C'est toujours la grande question avant de plonger ses orteils dans l'océan... Nous sommes allés tester pour vous l'eau dans le nord de l'île, sur la plage de Cap Malheureux. Inutile de vous faire une équation très compliquée pour avoir ce chiffre incroyable. Il est vrai que les conditions climatiques de ce début février nous a permis d'atteindre des sommets.
Nous avons profité de l'air marin un peu plus frais que l'air des terres, les pieds en éventails sur le bord du rivage. Une vue à 180° sur la mer, avec en premier plan les barques de pêcheurs, le lagon qui se termine par le brisant et au fond l'île du Coin de Mire. Un poster en temps réel.

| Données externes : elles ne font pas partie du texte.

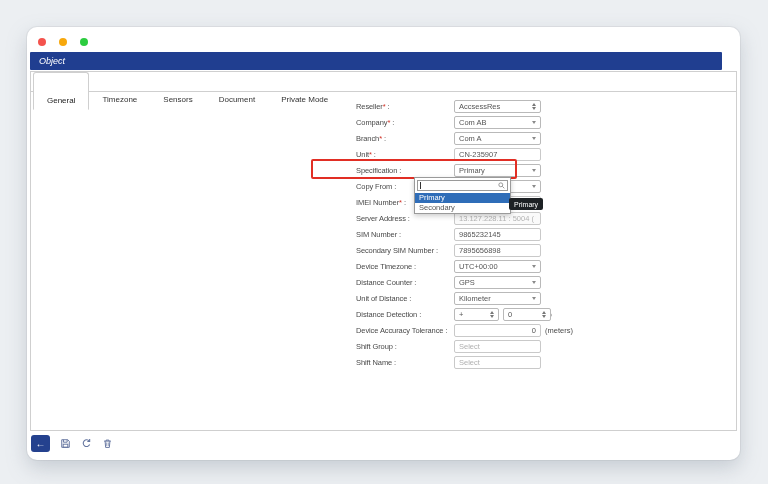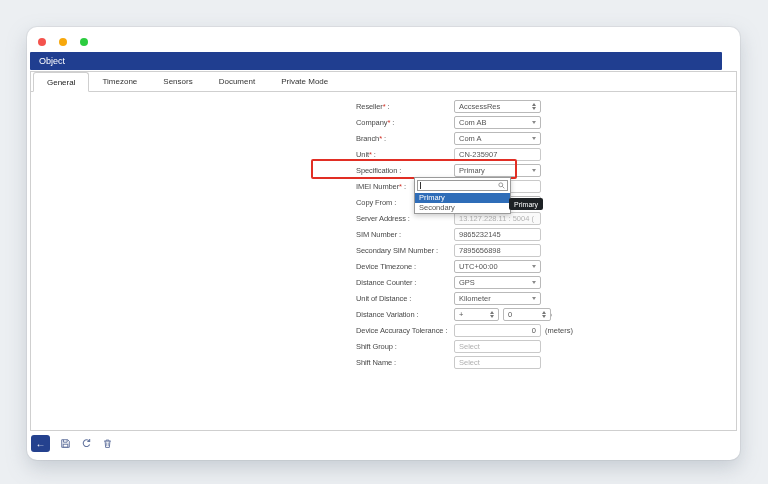--- a/index.html
+++ b/index.html
@@ -23,7 +23,7 @@
   .titlebar{
     position:absolute;top:25px;left:3px;right:18px;height:18px;
     background:#203e90;color:#fff;font-size:9px;line-height:18px;
-    padding-left:9px;box-sizing:border-box;border-radius:1px;
+    padding-left:9px;box-sizing:border-box;border-radius:1px;font-style:italic;
   }
   
   .content{

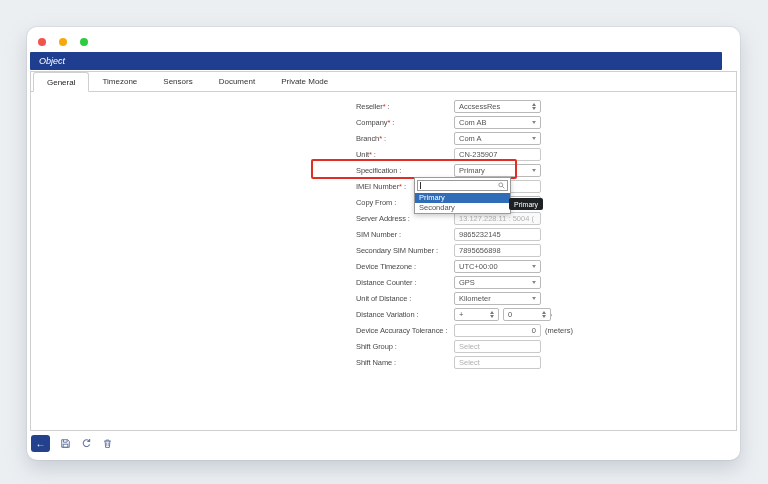--- a/index.html
+++ b/index.html
@@ -31,7 +31,7 @@
     border:1px solid #cfcfcf;background:#fff;box-sizing:border-box;
   }
   .tabs{display:flex;height:20px;border-bottom:1px solid #cfcfcf;padding-left:2px;font-size:8px;color:#333;box-sizing:border-box;}
-  .tab{padding:0 13px;line-height:19px;cursor:pointer;}
+  .tab{padding:18px 13px;line-height:19px;cursor:pointer;}
   .tab.active{
     background:#fff;border:1px solid #cfcfcf;border-bottom:1px solid #fff;
     margin-bottom:-1px;border-radius:3px 3px 0 0;color:#222;

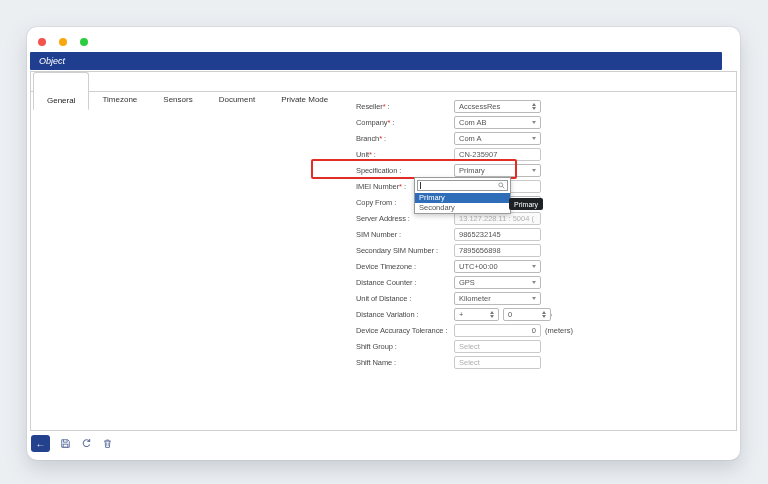--- a/index.html
+++ b/index.html
@@ -174,19 +174,19 @@
 
 
       <div class="row">
+        <span class="lbl"><span>Copy From</span><span class="req"></span><span> :</span></span>
+        <div class="fld">
+            <div class="sel">
+              <span>--Select--</span>
+              <span class="caret"></span>
+            </div>
+          </div>
+      </div>
+
+      <div class="row">
         <span class="lbl"><span>IMEI Number</span><span class="req">*</span><span> :</span></span>
         <div class="fld">
             <input class="inp" value="" style="">
-          </div>
-      </div>
-
-      <div class="row">
-        <span class="lbl"><span>Copy From</span><span class="req"></span><span> :</span></span>
-        <div class="fld">
-            <div class="sel">
-              <span>--Select--</span>
-              <span class="caret"></span>
-            </div>
           </div>
       </div>
 

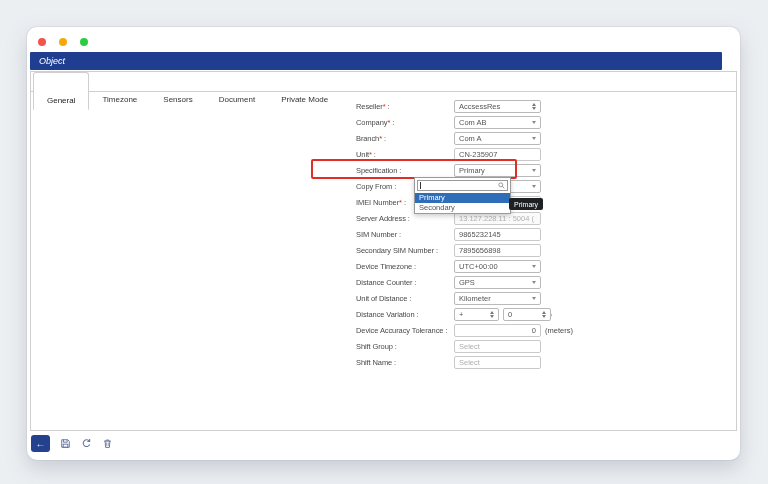--- a/index.html
+++ b/index.html
@@ -243,7 +243,7 @@
 
 
       <div class="row">
-        <span class="lbl"><span>Distance Variation</span><span class="req"></span><span> :</span></span>
+        <span class="lbl"><span>Distance Detection</span><span class="req"></span><span> :</span></span>
         <div class="fld split">
           <div class="sel small">
               <span>+</span>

Mais vous allez nous dire ... combien ?!!! Eh bien un petit 29° qui se laisse supporter facilement. C'est vraiment surprenant ! Terminée la grimace en s'approchant de l'eau tout en prenant une grande respiration, avec la fameuse théorie ... "ça ira mieux une fois complètement dans l'eau". Une fois que vous y avez gouté, impossible d'aller autre part.

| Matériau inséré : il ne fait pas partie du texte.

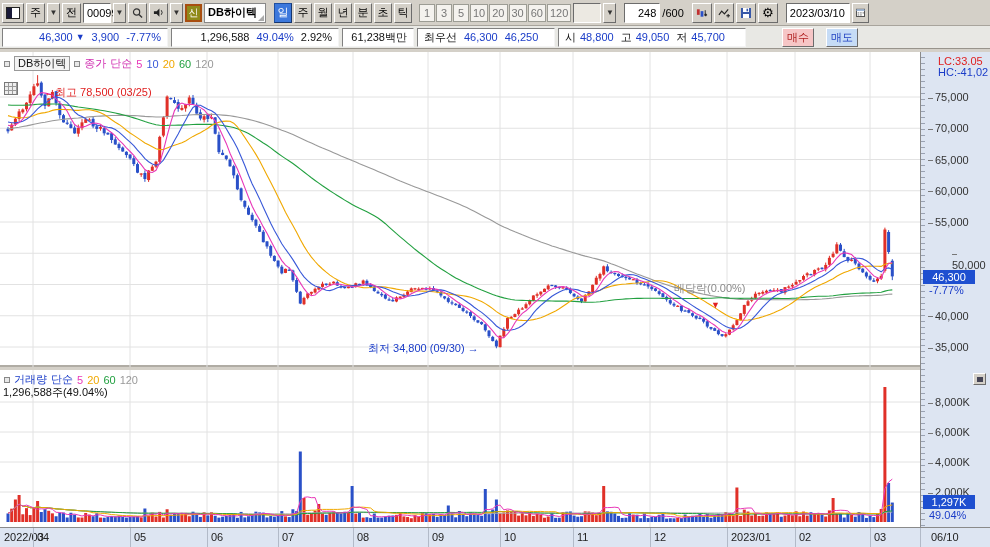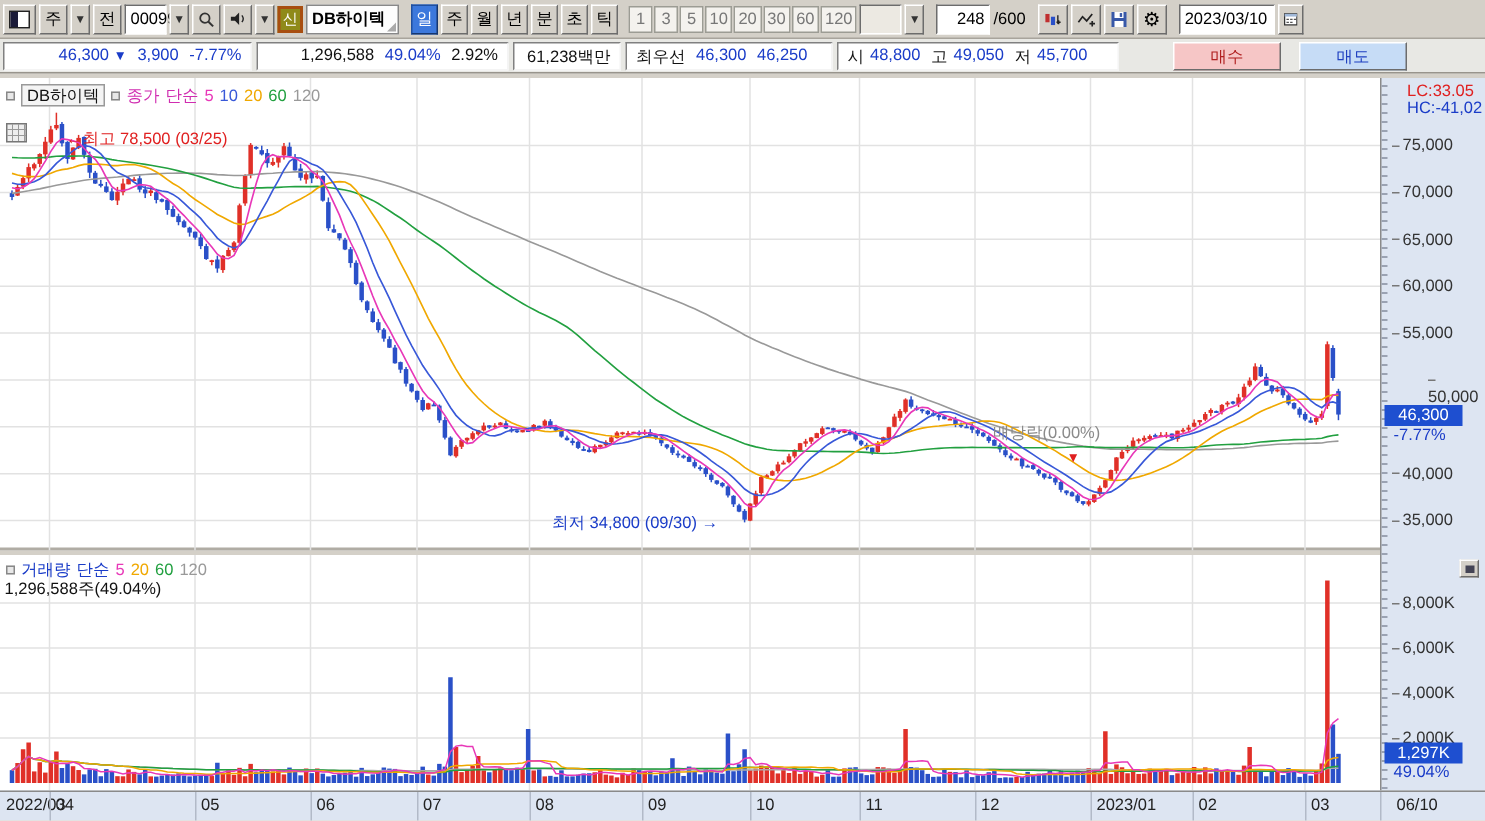--- a/index.html
+++ b/index.html
@@ -35,7 +35,7 @@
           display:flex; align-items:center; gap:7px; padding:0 6px; }
   .blue { color:#1a3cc8; }
   .dark { color:#111; }
-  .ibtn { height:19px; padding:0 24px; display:flex; align-items:center; border:1px solid;
+  .ibtn { height:19px; padding:0 4px; display:flex; align-items:center; border:1px solid;
           border-color:#ffffff #6c6c6c #6c6c6c #ffffff; }
   .ibtn.buy { background:#f6c6c6; color:#b02020; }
   .ibtn.sell { background:#c6dcf6; color:#2040c0; }

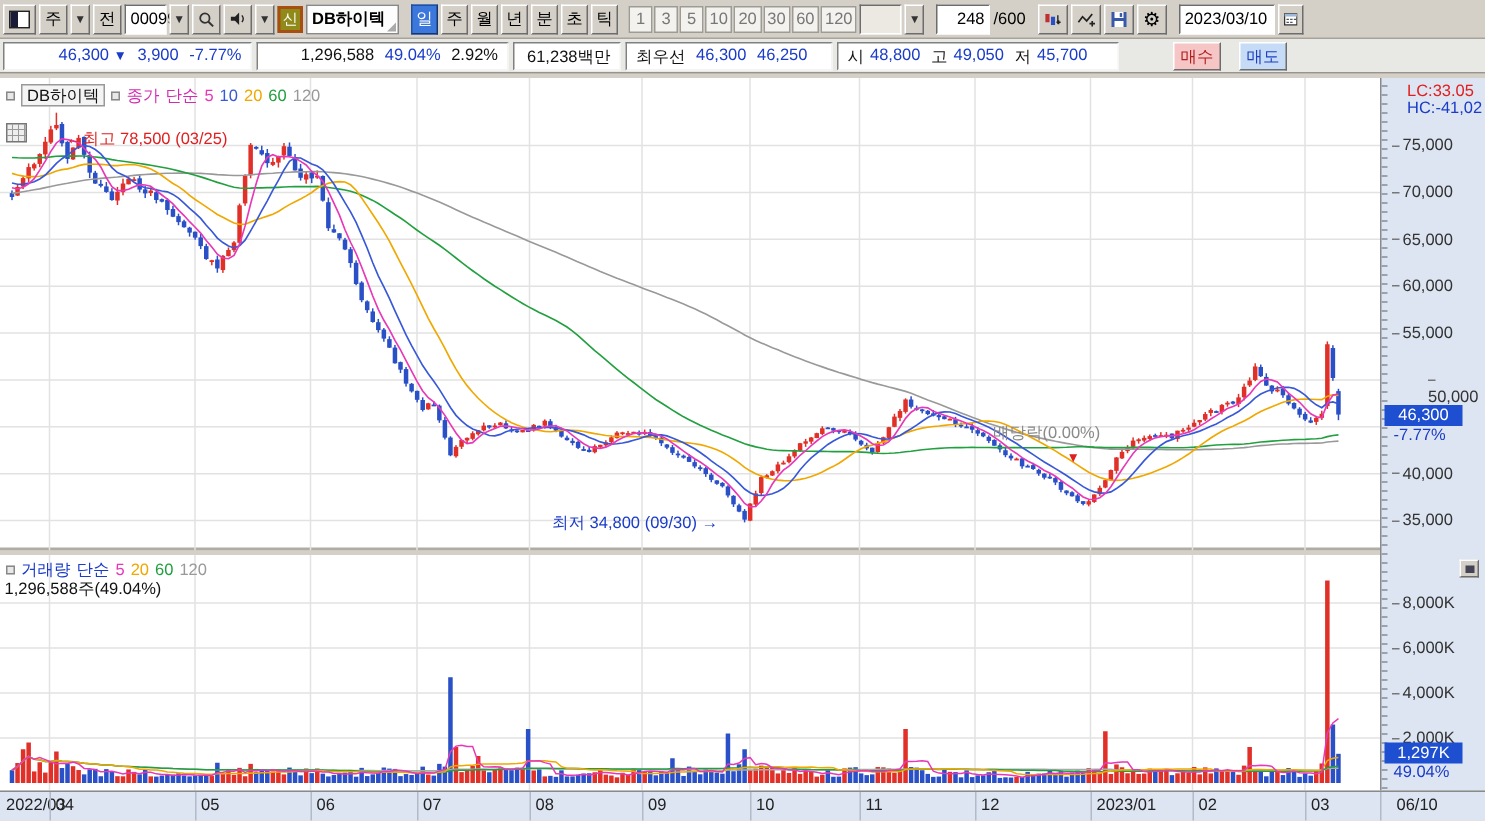--- a/index.html
+++ b/index.html
@@ -59,7 +59,7 @@
       linear-gradient(90deg,#999 1px, transparent 1px) 3px 0/4px 100% repeat-x, #eee; z-index:5; }
   .annot { position:absolute; white-space:nowrap; z-index:4; }
   .red { color:#e02020; }
-  .gray { color:#8a8a8a; }
+  .gray { color:#8a8a8a;margin-left:12px; }
 
   .axlab { position:absolute; left:7px; color:#333; }
   .axlab::before { content:""; display:inline-block; width:5px; height:1px; background:#777; vertical-align:middle; margin-right:2px; }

Maha Shivatree, est à nos yeux jusqu'à aujourd'hui la fête Indienne la plus grandiose. Tous les indiens convergent vers le lac de Grand Bassin dans le centre de l'île dans une partie plus
vallonnée.
L'idée est de faire des offrandes dans le lac sacré, et de repartir avec un peu d'eau pour protéger du mauvais sort et des problèmes éventuels de la vie.
Pour que cela fonctionne, il faut venir à pied pour faire ce pélerinage... Partant quelques jours avant la fête, les pélerins marchent en direction du lac sur les chemins, routes, et même sur l'autoroute et de préférence le matin et la nuit où le soleil fatigue le moins. Certains se déplacent en famille ou entre amis et portent des "kanwars", des arches en bois décorées de fleurs qui sont parfois tellement imposantes qu'elles sont posées sur des chariots. Imaginez-vous sur l'autoroute des milliers de gens qui convergent vers le même point...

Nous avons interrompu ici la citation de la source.